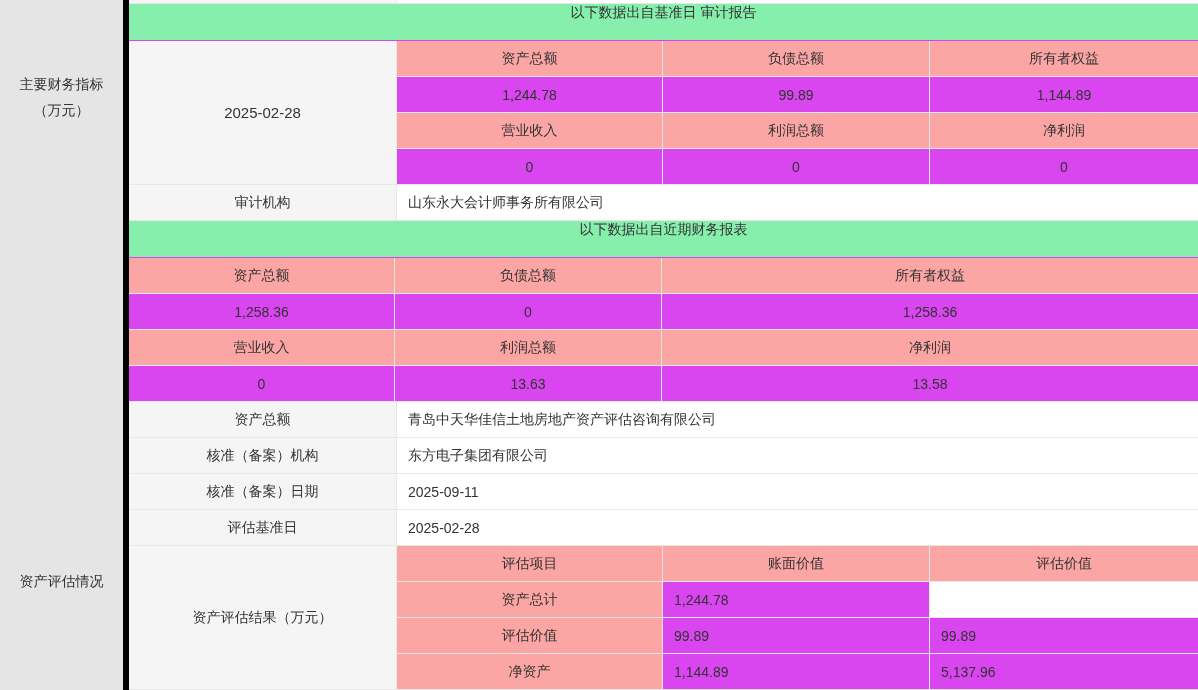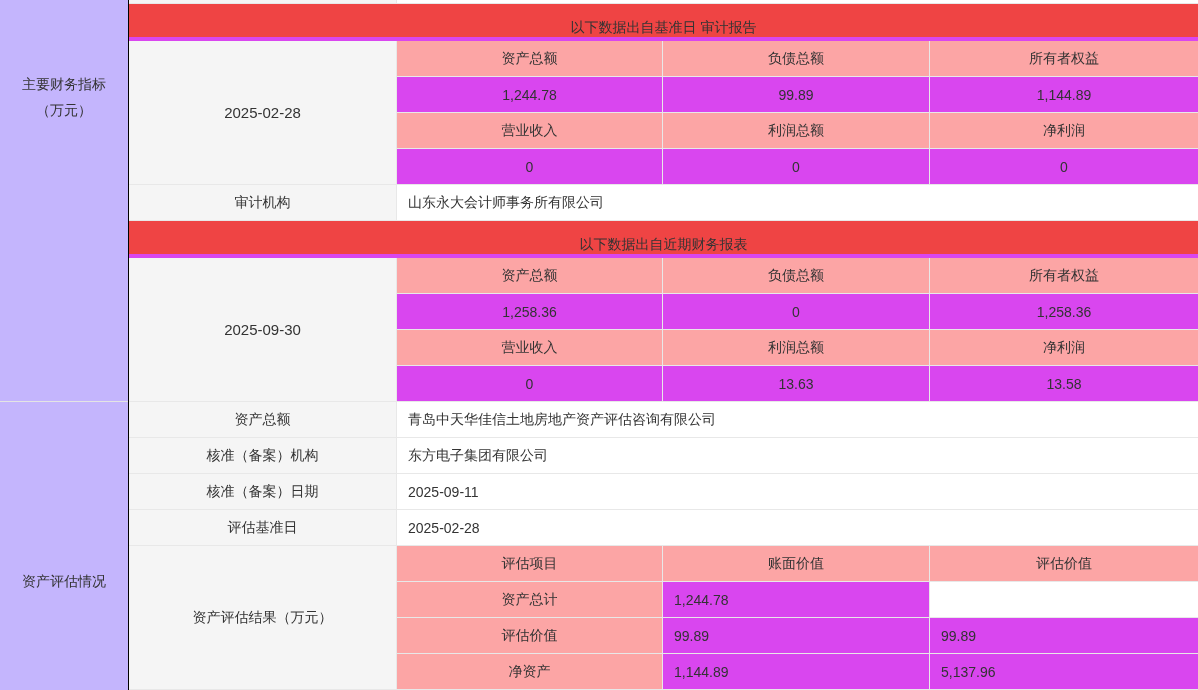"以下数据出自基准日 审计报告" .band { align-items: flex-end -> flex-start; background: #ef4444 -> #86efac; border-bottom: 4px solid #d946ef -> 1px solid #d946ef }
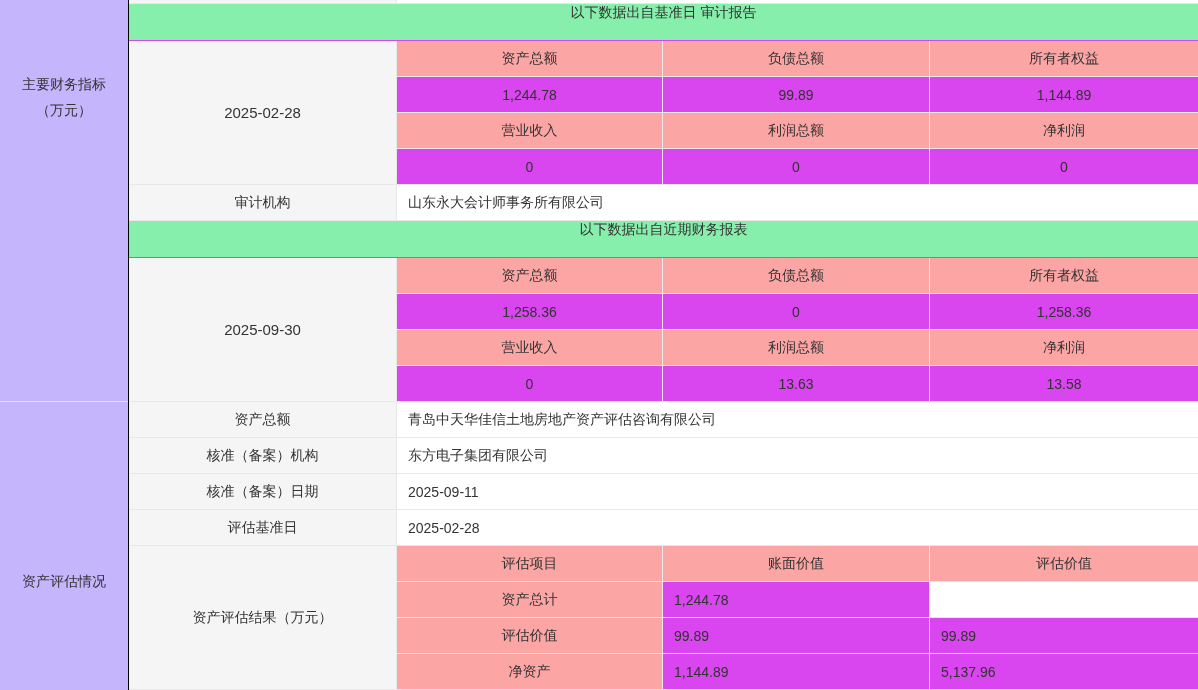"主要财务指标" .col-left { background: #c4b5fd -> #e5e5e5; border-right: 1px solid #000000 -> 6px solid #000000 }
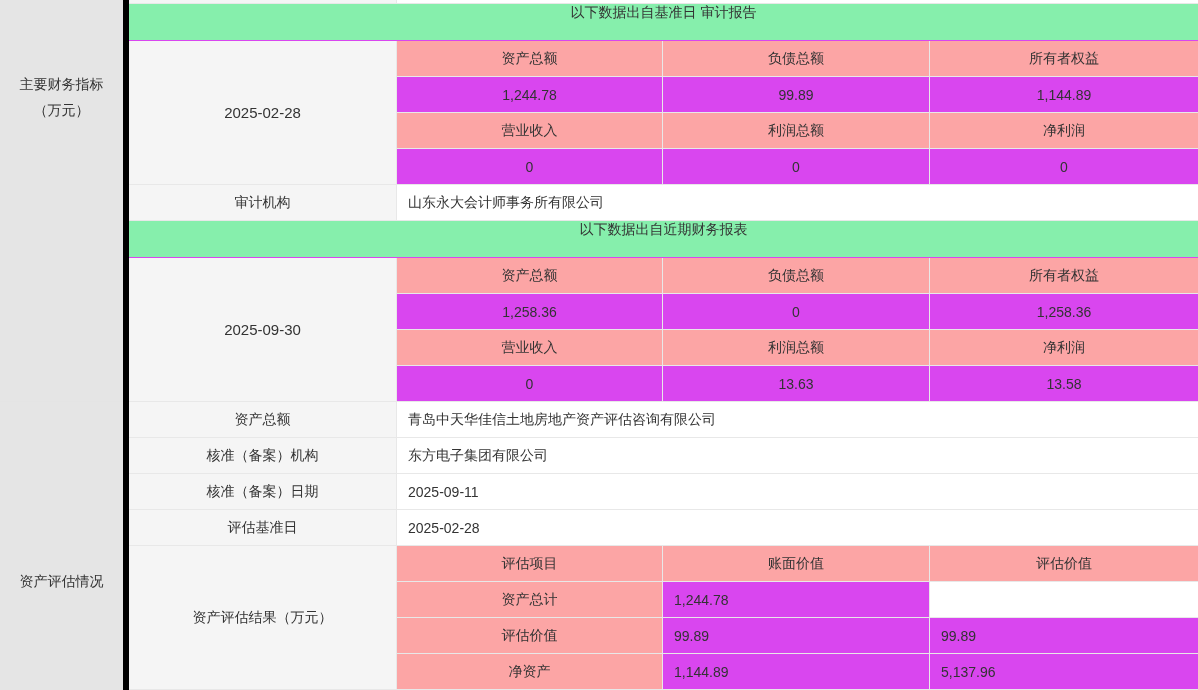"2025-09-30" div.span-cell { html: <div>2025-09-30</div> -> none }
==
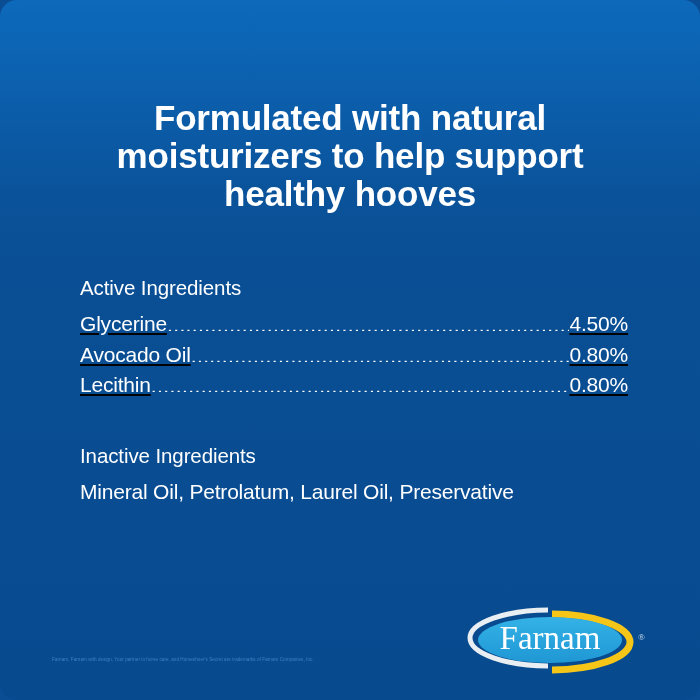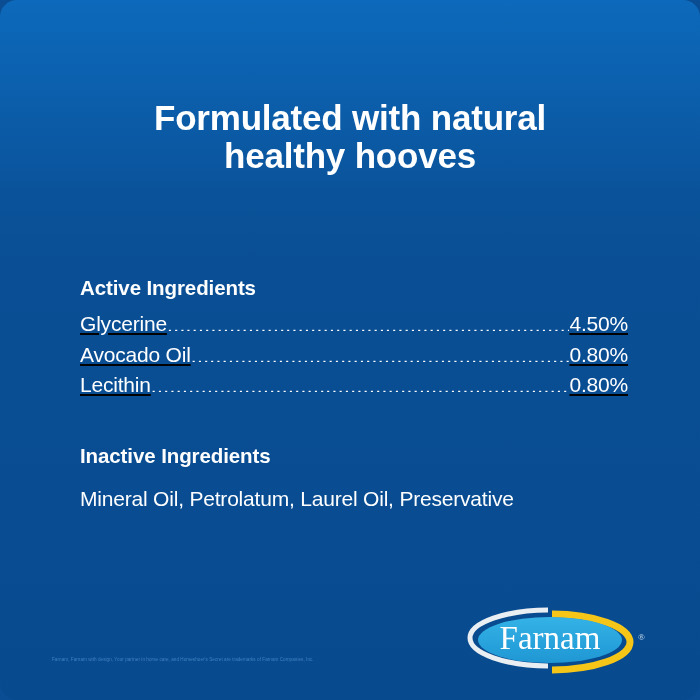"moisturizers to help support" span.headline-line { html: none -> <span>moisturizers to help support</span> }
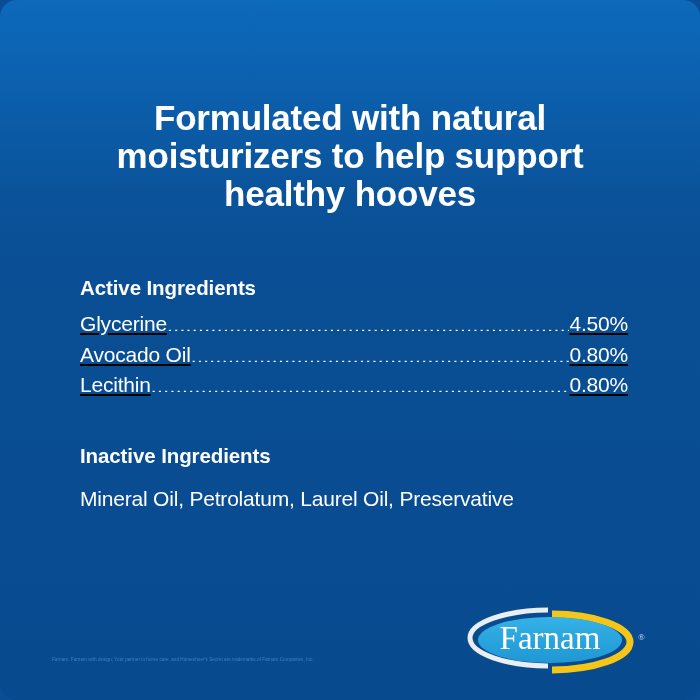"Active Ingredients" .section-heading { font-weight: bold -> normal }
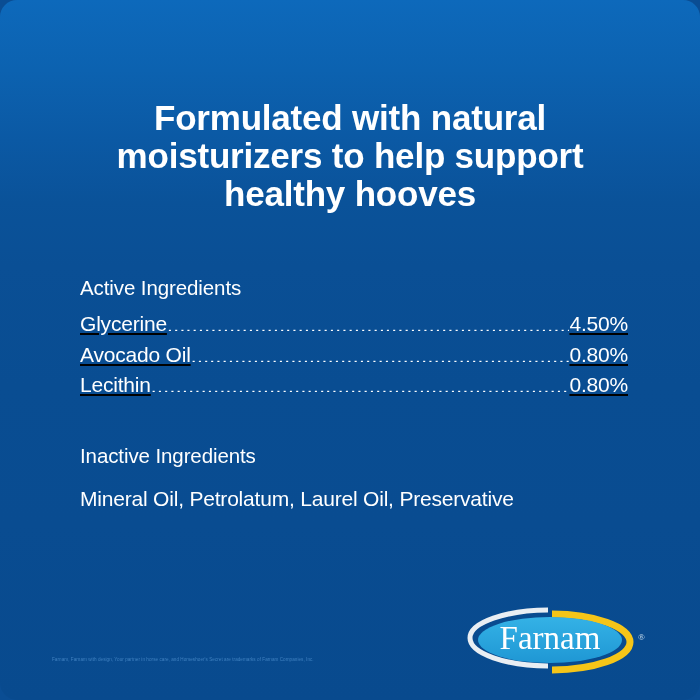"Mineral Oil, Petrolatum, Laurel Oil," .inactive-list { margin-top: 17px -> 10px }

About this exercise:
Would you write out exactly the lines above, starting at the line containing "background: #c4b5fd ->" and stopping after the line containing "html: <div>2025-09-30</div> ->"? Omit the pictures.

Result of the exercise:
"主要财务指标" .col-left { background: #c4b5fd -> #e5e5e5; border-right: 1px solid #000000 -> 6px solid #000000 }
"2025-09-30" div.span-cell { html: <div>2025-09-30</div> -> none }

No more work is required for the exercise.